1. A method for simultaneous multislice (SMS) magnetic resonance imaging (MRI) acquisition and image reconstruction comprising: (a) using an MRI apparatus, simultaneously i) exciting multiple imaging slices with a phase modulation strategy used to distribute the image content over an extended phase-encoding field of view (FOV) and ii) acquiring data from the multiple slices using a sampling strategy comprising a k-space under-sampling pattern over an extended phase-encoding FOV k-space matrix; and(b) reconstructing images comprising the multiple slices over the extended phase-encoded FOV using an image reconstruction technique.

2. The method of claim 1 wherein the sampling strategy uses Cartesian variable density and adjustable temporal resolution (CAVA) as a spatial-temporal k-space sampling strategy.
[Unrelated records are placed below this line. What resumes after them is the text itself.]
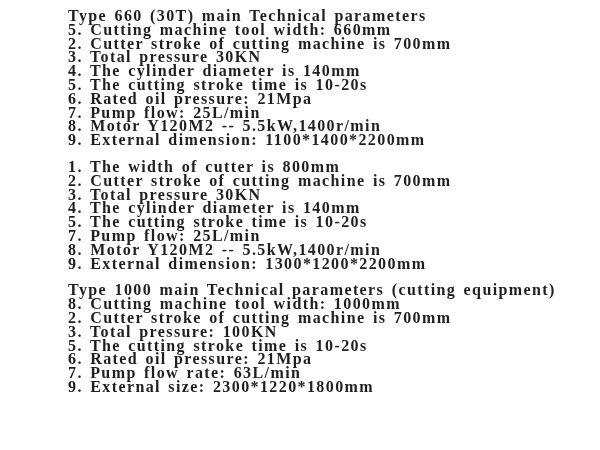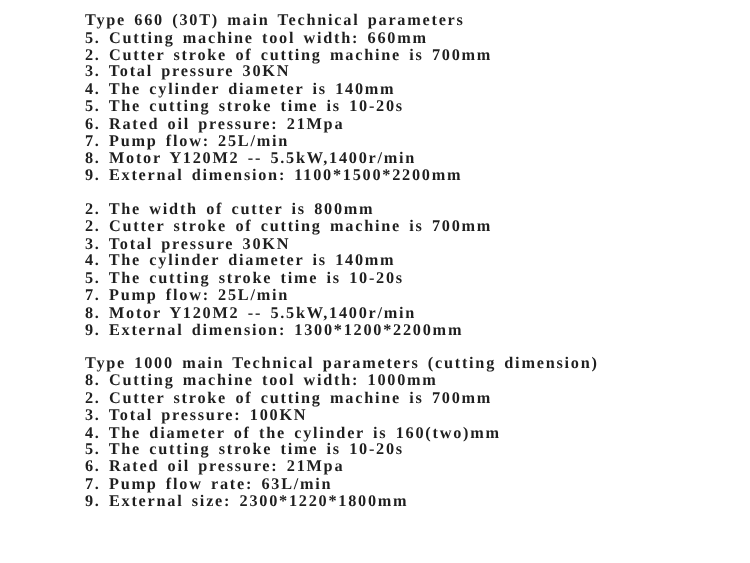--- a/index.html
+++ b/index.html
@@ -12,21 +12,21 @@
     height: 450px;
     overflow: hidden;
   }
   .doc {
     box-sizing: border-box;
     width: 495px;
     height: 450px;
     padding: 9px 10px 0 68px;
     font-family: "Liberation Serif", "DejaVu Serif", serif;
     font-weight: 700;
-    font-size: 13px;
+    font-size: 16px;
     color: #1f1f1f;
     -webkit-font-smoothing: antialiased;
   }
   .section + .section {
     margin-top: 13px;
   }
   .line {
     margin: 0;
     line-height: 13.8px;
     letter-spacing: 1.4px;
@@ -42,39 +42,38 @@
   <div class="section">
     <p class="line">Type 660 (30T) main Technical parameters</p>
     <p class="line">5. Cutting machine tool width: 660mm</p>
     <p class="line">2. Cutter stroke of cutting machine is 700mm</p>
     <p class="line">3. Total pressure 30KN</p>
     <p class="line">4. The cylinder diameter is 140mm</p>
     <p class="line">5. The cutting stroke time is 10-20s</p>
     <p class="line">6. Rated oil pressure: 21Mpa</p>
     <p class="line">7. Pump flow: 25L/min</p>
     <p class="line">8. Motor Y120M2 -- 5.5kW,1400r/min</p>
-    <p class="line">9. External dimension: 1100*1500*2200mm</p>
+    <p class="line">9. External dimension: 1100*1400*2200mm</p>
   </div>
 
   <div class="section">
-    <p class="line">2. The width of cutter is 800mm</p>
+    <p class="line">1. The width of cutter is 800mm</p>
     <p class="line">2. Cutter stroke of cutting machine is 700mm</p>
     <p class="line">3. Total pressure 30KN</p>
     <p class="line">4. The cylinder diameter is 140mm</p>
     <p class="line">5. The cutting stroke time is 10-20s</p>
     <p class="line">7. Pump flow: 25L/min</p>
     <p class="line">8. Motor Y120M2 -- 5.5kW,1400r/min</p>
     <p class="line">9. External dimension: 1300*1200*2200mm</p>
   </div>
 
   <div class="section">
-    <p class="line">Type 1000 main Technical parameters (cutting dimension)</p>
+    <p class="line">Type 1000 main Technical parameters (cutting equipment)</p>
     <p class="line">8. Cutting machine tool width: 1000mm</p>
     <p class="line">2. Cutter stroke of cutting machine is 700mm</p>
     <p class="line">3. Total pressure: 100KN</p>
-    <p class="line">4. The diameter of the cylinder is 160(two)mm</p>
     <p class="line">5. The cutting stroke time is 10-20s</p>
     <p class="line">6. Rated oil pressure: 21Mpa</p>
     <p class="line">7. Pump flow rate: 63L/min</p>
     <p class="line">9. External size: 2300*1220*1800mm</p>
   </div>
 
 </div>
 
 </body></html>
3. The method of claim 1 wherein the sampling strategy uses a uniform under-sampling pattern as a k-space sampling strategy.

4. The method of claim 1 wherein the sampling strategy uses a variable density Poisson disk strategy or other variable density strategy is used as a spatial-temporal sampling strategy.
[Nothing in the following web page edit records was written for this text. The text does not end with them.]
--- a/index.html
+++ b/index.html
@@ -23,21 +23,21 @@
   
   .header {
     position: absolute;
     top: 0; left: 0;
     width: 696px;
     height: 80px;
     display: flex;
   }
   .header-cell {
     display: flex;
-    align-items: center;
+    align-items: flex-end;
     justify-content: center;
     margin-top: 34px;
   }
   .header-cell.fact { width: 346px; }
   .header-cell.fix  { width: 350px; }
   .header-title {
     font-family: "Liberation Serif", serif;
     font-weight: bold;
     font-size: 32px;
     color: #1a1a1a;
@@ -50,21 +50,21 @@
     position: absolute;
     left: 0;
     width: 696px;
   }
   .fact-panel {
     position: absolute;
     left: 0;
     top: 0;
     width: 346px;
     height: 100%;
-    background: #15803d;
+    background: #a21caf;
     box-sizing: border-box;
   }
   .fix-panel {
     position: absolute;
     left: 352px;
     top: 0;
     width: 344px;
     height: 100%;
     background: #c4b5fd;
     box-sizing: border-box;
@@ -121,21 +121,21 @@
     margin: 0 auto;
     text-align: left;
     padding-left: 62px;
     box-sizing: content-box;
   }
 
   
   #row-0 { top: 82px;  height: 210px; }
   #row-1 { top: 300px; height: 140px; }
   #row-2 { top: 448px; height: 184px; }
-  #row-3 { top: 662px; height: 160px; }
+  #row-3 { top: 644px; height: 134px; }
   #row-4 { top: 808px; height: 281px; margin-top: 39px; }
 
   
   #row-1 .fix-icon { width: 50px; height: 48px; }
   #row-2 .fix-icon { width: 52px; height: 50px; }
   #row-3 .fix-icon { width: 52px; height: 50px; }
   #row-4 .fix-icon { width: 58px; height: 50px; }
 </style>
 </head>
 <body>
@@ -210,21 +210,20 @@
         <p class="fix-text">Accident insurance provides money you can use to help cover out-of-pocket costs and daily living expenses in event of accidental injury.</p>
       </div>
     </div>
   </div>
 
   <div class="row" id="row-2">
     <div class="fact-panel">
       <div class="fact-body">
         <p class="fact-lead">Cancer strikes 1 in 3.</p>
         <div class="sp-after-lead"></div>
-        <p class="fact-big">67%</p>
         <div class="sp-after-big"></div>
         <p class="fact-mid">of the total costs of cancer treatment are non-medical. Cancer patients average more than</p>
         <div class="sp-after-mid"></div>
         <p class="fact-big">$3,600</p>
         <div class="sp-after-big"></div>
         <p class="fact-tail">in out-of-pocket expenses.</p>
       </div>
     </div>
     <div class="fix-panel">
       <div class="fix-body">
5. The method of claim 1 wherein excitation phase modulation is used to shift slices uniformly or non-uniformly over an extended FOV.

6. The method of claim 1 wherein an optimized phase modulation is applied to each line of k-space data to maximize a metric over the extended phase-encoding FOV reconstruction.

7. The method of claim 1 wherein the extended phase-encoding FOV is a non-integer multiple of the number of excited slices.

8. The method of claim 1 wherein the image reconstruction technique is high-dimensional fast convolutional framework (HICU) image reconstruction.

9. The method of claim 1 wherein the image reconstruction technique is performed using parallel imaging reconstruction.

10. The method of claim 1 wherein the image reconstruction technique is performed using a compressed-sensing-based reconstruction.

11. The method of claim 1 wherein the image reconstruction technique is performed using a machine-learning-based reconstruction.

12. The method of claim 1 wherein the image reconstruction technique is performed using a low-rank subspace reconstruction.

13. A method for magnetic resonance imaging comprising performing with an MRI apparatus simultaneous multislice (SMS) acquisition and image reconstruction, characterized in that: (a) the SMS acquisition uses Cartesian sampling with variable density and adjustable temporal resolution (CAVA) spatiotemporal sampling and samples in a superposition of multiple linear-phase-modulated k-space with an extended field of view, thereby avoiding abrupt image content change; and(b) the image reconstruction is high-dimensional fast convolutional framework (HICU) image reconstruction.